━━ AVAILABLE DATA

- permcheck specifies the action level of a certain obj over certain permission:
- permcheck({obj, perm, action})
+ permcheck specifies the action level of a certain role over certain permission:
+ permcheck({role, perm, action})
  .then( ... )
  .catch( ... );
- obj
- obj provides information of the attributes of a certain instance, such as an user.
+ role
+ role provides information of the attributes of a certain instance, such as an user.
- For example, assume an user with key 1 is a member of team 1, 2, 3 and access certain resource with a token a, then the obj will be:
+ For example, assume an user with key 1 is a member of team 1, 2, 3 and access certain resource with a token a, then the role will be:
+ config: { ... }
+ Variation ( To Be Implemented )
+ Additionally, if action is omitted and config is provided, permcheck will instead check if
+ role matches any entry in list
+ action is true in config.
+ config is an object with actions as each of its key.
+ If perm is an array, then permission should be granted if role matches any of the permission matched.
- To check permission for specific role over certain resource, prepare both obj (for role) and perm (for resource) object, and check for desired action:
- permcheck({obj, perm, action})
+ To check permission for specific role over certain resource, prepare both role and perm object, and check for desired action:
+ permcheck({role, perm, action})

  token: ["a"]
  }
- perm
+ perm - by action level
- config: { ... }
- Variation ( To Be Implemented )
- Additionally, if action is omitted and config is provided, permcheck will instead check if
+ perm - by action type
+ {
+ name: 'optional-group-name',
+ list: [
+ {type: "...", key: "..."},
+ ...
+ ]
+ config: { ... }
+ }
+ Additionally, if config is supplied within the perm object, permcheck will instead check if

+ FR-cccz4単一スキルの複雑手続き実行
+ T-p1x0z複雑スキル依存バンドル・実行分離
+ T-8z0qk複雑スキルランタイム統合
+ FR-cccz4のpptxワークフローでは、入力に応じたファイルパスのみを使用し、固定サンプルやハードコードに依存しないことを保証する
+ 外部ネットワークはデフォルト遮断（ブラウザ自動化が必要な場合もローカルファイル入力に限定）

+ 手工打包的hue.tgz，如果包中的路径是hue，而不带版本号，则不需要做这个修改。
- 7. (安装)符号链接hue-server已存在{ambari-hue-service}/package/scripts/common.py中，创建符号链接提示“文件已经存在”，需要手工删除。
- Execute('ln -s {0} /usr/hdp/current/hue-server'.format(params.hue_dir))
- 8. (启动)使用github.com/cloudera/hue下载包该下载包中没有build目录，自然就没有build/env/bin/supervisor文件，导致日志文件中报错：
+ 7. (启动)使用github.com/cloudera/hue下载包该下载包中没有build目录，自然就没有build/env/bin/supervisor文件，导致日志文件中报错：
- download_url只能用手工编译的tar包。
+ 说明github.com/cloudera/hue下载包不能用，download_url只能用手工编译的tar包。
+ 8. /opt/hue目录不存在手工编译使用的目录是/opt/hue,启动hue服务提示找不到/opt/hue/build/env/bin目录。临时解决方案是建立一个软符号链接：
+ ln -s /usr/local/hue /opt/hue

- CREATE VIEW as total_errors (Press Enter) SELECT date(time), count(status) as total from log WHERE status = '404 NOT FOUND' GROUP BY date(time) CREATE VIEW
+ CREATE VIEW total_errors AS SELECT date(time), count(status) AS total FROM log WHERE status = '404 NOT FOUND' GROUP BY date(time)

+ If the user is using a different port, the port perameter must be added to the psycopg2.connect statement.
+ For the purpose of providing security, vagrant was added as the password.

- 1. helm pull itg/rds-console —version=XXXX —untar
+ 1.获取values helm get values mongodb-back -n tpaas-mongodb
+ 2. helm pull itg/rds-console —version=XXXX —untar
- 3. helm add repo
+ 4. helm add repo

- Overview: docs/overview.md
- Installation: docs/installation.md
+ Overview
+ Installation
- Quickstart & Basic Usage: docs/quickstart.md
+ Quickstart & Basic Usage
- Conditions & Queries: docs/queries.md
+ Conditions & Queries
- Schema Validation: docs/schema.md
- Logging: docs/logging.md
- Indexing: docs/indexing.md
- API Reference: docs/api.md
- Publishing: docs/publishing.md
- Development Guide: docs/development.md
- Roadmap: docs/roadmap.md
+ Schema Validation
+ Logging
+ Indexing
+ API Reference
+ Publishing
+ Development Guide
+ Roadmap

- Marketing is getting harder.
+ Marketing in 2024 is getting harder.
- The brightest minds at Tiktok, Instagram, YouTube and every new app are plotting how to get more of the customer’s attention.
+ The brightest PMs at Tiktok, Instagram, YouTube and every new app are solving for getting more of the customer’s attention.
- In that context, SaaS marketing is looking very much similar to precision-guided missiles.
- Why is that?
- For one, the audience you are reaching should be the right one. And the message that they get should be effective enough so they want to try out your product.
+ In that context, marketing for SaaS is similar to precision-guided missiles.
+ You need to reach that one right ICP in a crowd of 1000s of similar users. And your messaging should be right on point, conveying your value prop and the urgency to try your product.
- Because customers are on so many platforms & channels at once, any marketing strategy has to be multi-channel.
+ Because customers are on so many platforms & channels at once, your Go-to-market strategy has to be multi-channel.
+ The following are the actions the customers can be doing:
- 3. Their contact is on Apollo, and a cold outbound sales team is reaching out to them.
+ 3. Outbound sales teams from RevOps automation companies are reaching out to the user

━━━━

**YOUR ASSIGNMENT**
Copy each line of the data above exactly as it appears.

**TASK RESPONSE**
- permcheck specifies the action level of a certain obj over certain permission:
- permcheck({obj, perm, action})
+ permcheck specifies the action level of a certain role over certain permission:
+ permcheck({role, perm, action})
  .then( ... )
  .catch( ... );
- obj
- obj provides information of the attributes of a certain instance, such as an user.
+ role
+ role provides information of the attributes of a certain instance, such as an user.
- For example, assume an user with key 1 is a member of team 1, 2, 3 and access certain resource with a token a, then the obj will be:
+ For example, assume an user with key 1 is a member of team 1, 2, 3 and access certain resource with a token a, then the role will be:
+ config: { ... }
+ Variation ( To Be Implemented )
+ Additionally, if action is omitted and config is provided, permcheck will instead check if
+ role matches any entry in list
+ action is true in config.
+ config is an object with actions as each of its key.
+ If perm is an array, then permission should be granted if role matches any of the permission matched.
- To check permission for specific role over certain resource, prepare both obj (for role) and perm (for resource) object, and check for desired action:
- permcheck({obj, perm, action})
+ To check permission for specific role over certain resource, prepare both role and perm object, and check for desired action:
+ permcheck({role, perm, action})

  token: ["a"]
  }
- perm
+ perm - by action level
- config: { ... }
- Variation ( To Be Implemented )
- Additionally, if action is omitted and config is provided, permcheck will instead check if
+ perm - by action type
+ {
+ name: 'optional-group-name',
+ list: [
+ {type: "...", key: "..."},
+ ...
+ ]
+ config: { ... }
+ }
+ Additionally, if config is supplied within the perm object, permcheck will instead check if

+ FR-cccz4単一スキルの複雑手続き実行
+ T-p1x0z複雑スキル依存バンドル・実行分離
+ T-8z0qk複雑スキルランタイム統合
+ FR-cccz4のpptxワークフローでは、入力に応じたファイルパスのみを使用し、固定サンプルやハードコードに依存しないことを保証する
+ 外部ネットワークはデフォルト遮断（ブラウザ自動化が必要な場合もローカルファイル入力に限定）

+ 手工打包的hue.tgz，如果包中的路径是hue，而不带版本号，则不需要做这个修改。
- 7. (安装)符号链接hue-server已存在{ambari-hue-service}/package/scripts/common.py中，创建符号链接提示“文件已经存在”，需要手工删除。
- Execute('ln -s {0} /usr/hdp/current/hue-server'.format(params.hue_dir))
- 8. (启动)使用github.com/cloudera/hue下载包该下载包中没有build目录，自然就没有build/env/bin/supervisor文件，导致日志文件中报错：
+ 7. (启动)使用github.com/cloudera/hue下载包该下载包中没有build目录，自然就没有build/env/bin/supervisor文件，导致日志文件中报错：
- download_url只能用手工编译的tar包。
+ 说明github.com/cloudera/hue下载包不能用，download_url只能用手工编译的tar包。
+ 8. /opt/hue目录不存在手工编译使用的目录是/opt/hue,启动hue服务提示找不到/opt/hue/build/env/bin目录。临时解决方案是建立一个软符号链接：
+ ln -s /usr/local/hue /opt/hue

- CREATE VIEW as total_errors (Press Enter) SELECT date(time), count(status) as total from log WHERE status = '404 NOT FOUND' GROUP BY date(time) CREATE VIEW
+ CREATE VIEW total_errors AS SELECT date(time), count(status) AS total FROM log WHERE status = '404 NOT FOUND' GROUP BY date(time)

+ If the user is using a different port, the port perameter must be added to the psycopg2.connect statement.
+ For the purpose of providing security, vagrant was added as the password.

- 1. helm pull itg/rds-console —version=XXXX —untar
+ 1.获取values helm get values mongodb-back -n tpaas-mongodb
+ 2. helm pull itg/rds-console —version=XXXX —untar
- 3. helm add repo
+ 4. helm add repo

- Overview: docs/overview.md
- Installation: docs/installation.md
+ Overview
+ Installation
- Quickstart & Basic Usage: docs/quickstart.md
+ Quickstart & Basic Usage
- Conditions & Queries: docs/queries.md
+ Conditions & Queries
- Schema Validation: docs/schema.md
- Logging: docs/logging.md
- Indexing: docs/indexing.md
- API Reference: docs/api.md
- Publishing: docs/publishing.md
- Development Guide: docs/development.md
- Roadmap: docs/roadmap.md
+ Schema Validation
+ Logging
+ Indexing
+ API Reference
+ Publishing
+ Development Guide
+ Roadmap

- Marketing is getting harder.
+ Marketing in 2024 is getting harder.
- The brightest minds at Tiktok, Instagram, YouTube and every new app are plotting how to get more of the customer’s attention.
+ The brightest PMs at Tiktok, Instagram, YouTube and every new app are solving for getting more of the customer’s attention.
- In that context, SaaS marketing is looking very much similar to precision-guided missiles.
- Why is that?
- For one, the audience you are reaching should be the right one. And the message that they get should be effective enough so they want to try out your product.
+ In that context, marketing for SaaS is similar to precision-guided missiles.
+ You need to reach that one right ICP in a crowd of 1000s of similar users. And your messaging should be right on point, conveying your value prop and the urgency to try your product.
- Because customers are on so many platforms & channels at once, any marketing strategy has to be multi-channel.
+ Because customers are on so many platforms & channels at once, your Go-to-market strategy has to be multi-channel.
+ The following are the actions the customers can be doing:
- 3. Their contact is on Apollo, and a cold outbound sales team is reaching out to them.
+ 3. Outbound sales teams from RevOps automation companies are reaching out to the user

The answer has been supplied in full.